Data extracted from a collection
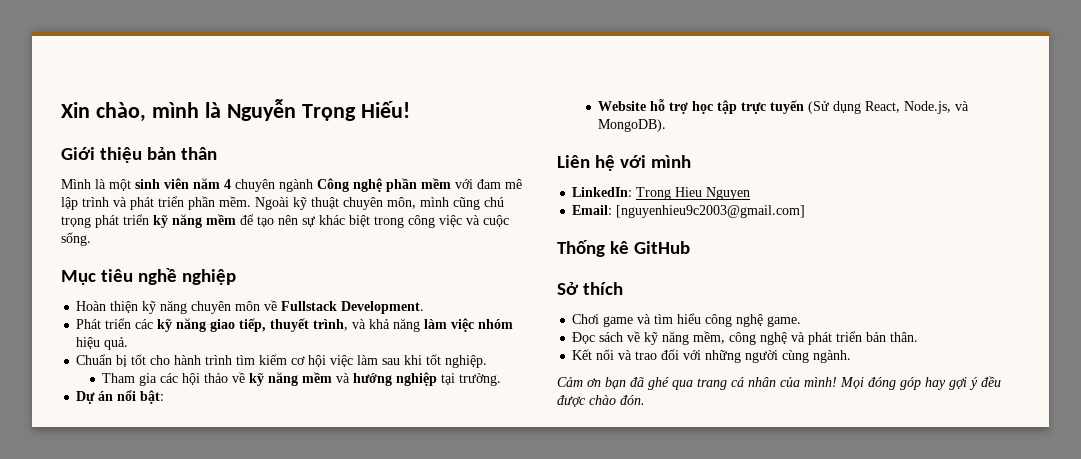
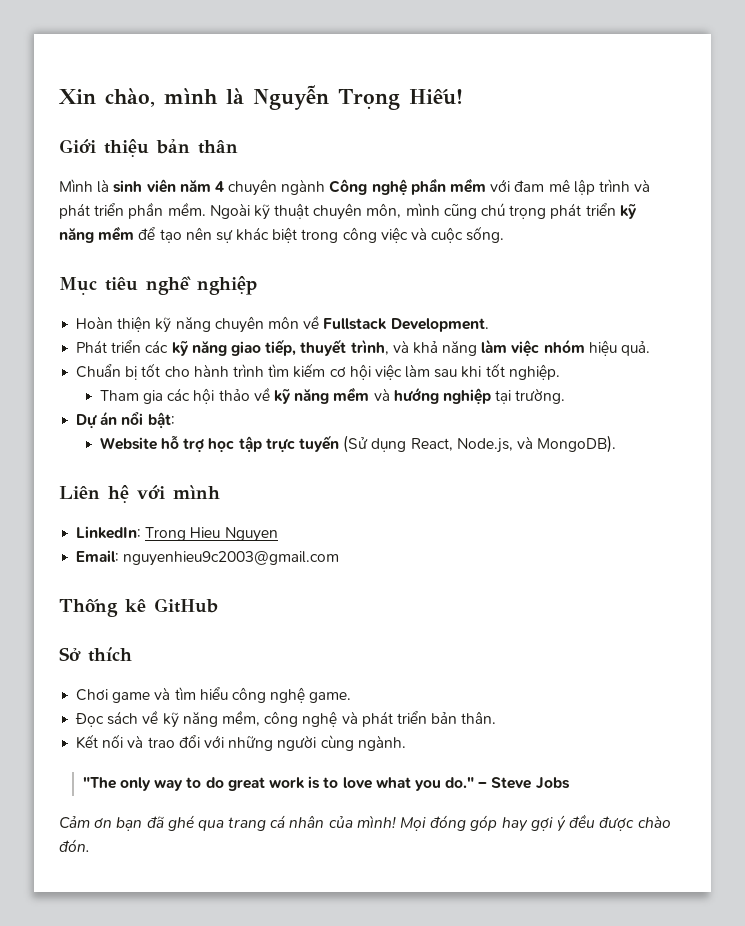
- Mình là một sinh viên năm 4 chuyên ngành Công nghệ phần mềm với đam mê lập trình và phát triển phần mềm.
+ Mình là sinh viên năm 4 chuyên ngành Công nghệ phần mềm với đam mê lập trình và phát triển phần mềm.
- Email: [nguyenhieu9c2003@gmail.com]
+ Email: nguyenhieu9c2003@gmail.com
+ "The only way to do great work is to love what you do." – Steve Jobs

WORK REQUEST:
Scan the preceding records for lines with the word "sinh". Say how many there are and nothing else.

SOLVED EXERCISE:
2